An easy tempura recipe that can be made without deep-frying: "Eggplant Crispy Fry." Adding oil to the batter creates a surprisingly light and crispy texture. It's healthy and time-saving as it's simply pan-fried with little oil. The contrast between the creamy eggplant inside and the crispy coating is exquisite. Enjoy this Japanese-style dish with grated daikon radish and mentsuyu.
Ingredients
Main Ingredients (2 servings)
- 2 eggplants
Seasonings
- [A] 5 tbsp flour (approx. 40g)
- [A] 4-5 tbsp water
- [A] 1 tbsp vegetable oil
- [A] Pinch of salt
- Vegetable oil, as needed
- [B] Grated daikon radish, to taste
- [B] Grated ginger, to taste
- [B] Mentsuyu, to taste
Steps
- In a bowl, add 5 tbsp flour (approx. 40g), a pinch of salt, and 1 tbsp vegetable oil, and mix briefly.
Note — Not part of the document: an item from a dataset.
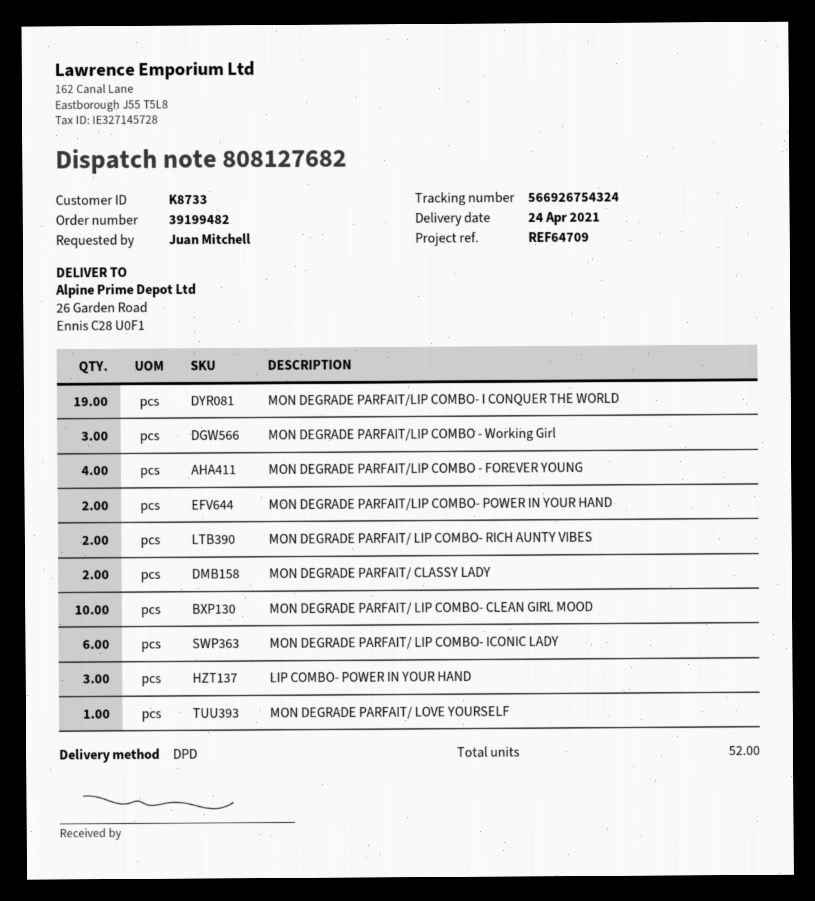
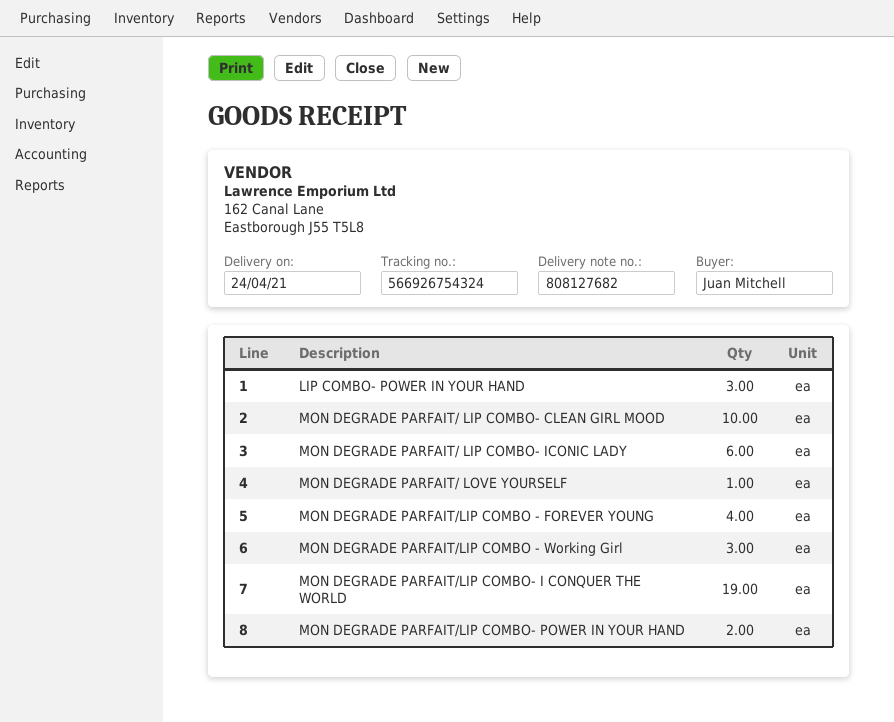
MON DEGRADE PARFAIT/ LIP COMBO- RICH AUNTY VIBES: 2 -> none
MON DEGRADE PARFAIT/ CLASSY LADY: 2 -> none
- Add 4-5 tbsp water and mix thoroughly until a batter with some lumps remains. [This is the key!] Adding oil to the batter makes it crispy.
- Trim the tough parts of the stems of the 2 eggplants as if sharpening a pencil.
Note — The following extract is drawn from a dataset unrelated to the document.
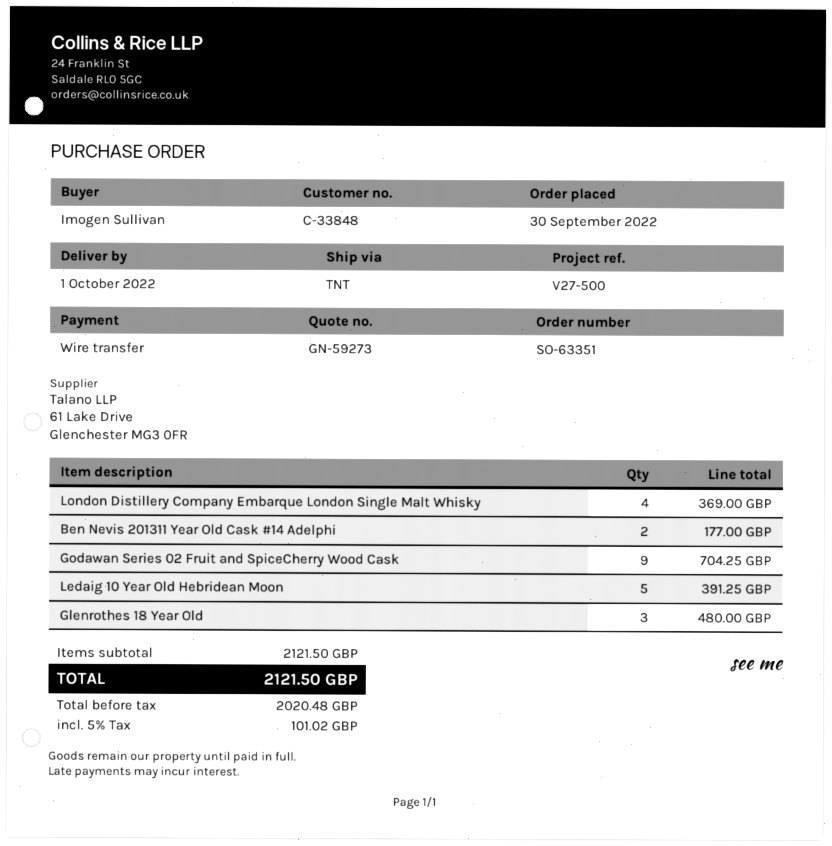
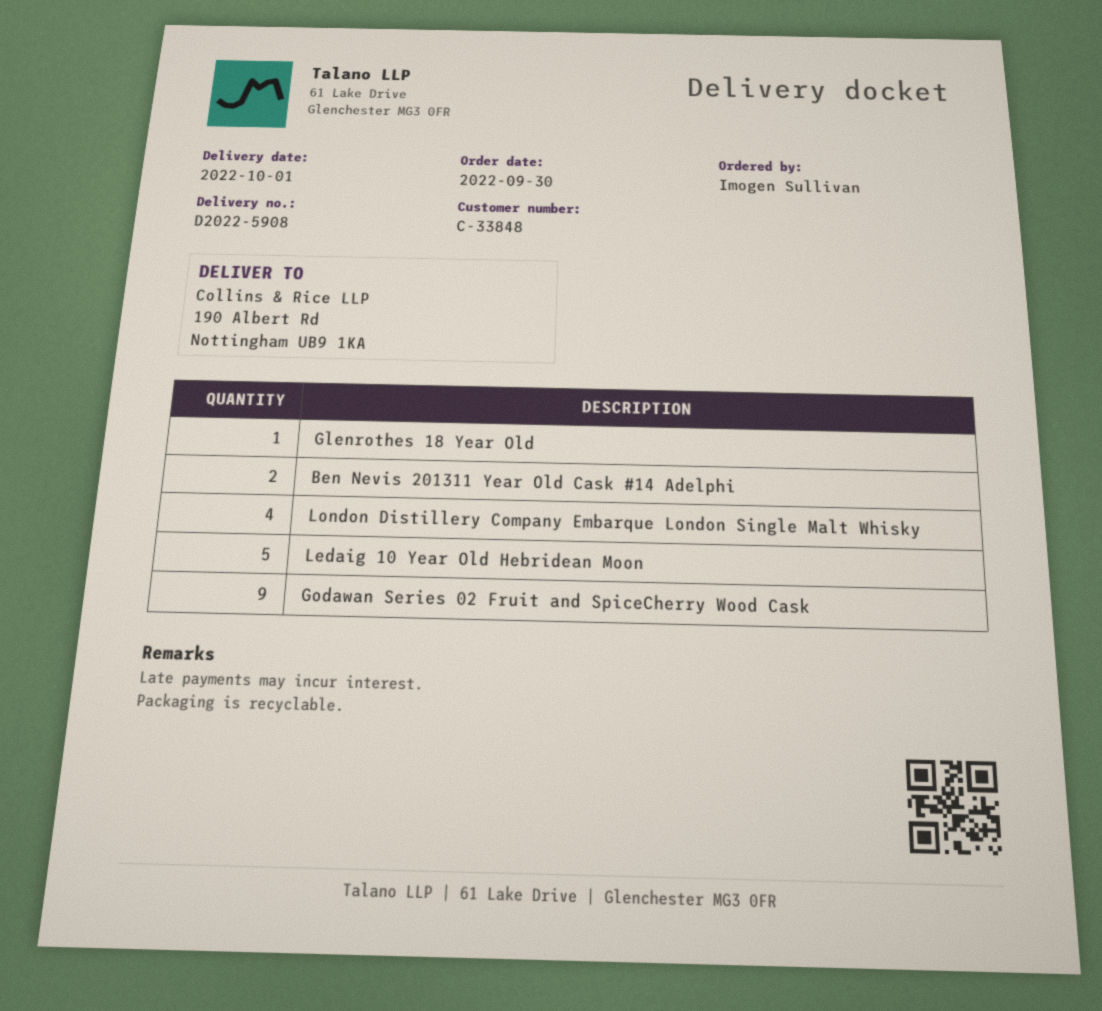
Glenrothes 18 Year Old: 3 -> 1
- Slice the eggplants diagonally into about 1cm thick pieces. [This is the key!] Cutting them wide makes the batter easier to coat.
- Heat vegetable oil, as needed, in a frying pan, and coat the sliced eggplants with the batter.
- Pan-fry the battered eggplants. [This is the key!] Cook while occasionally flipping them, ensuring both sides are crispy and the inside is creamy. Add vegetable oil, as needed, if necessary.
- Cook the remaining eggplants in the same way.
- Arrange the cooked eggplants on a plate, and serve with grated daikon radish, to taste, and grated ginger, to taste.
- Pour mentsuyu, to taste, into a small dish and serve as a dipping sauce.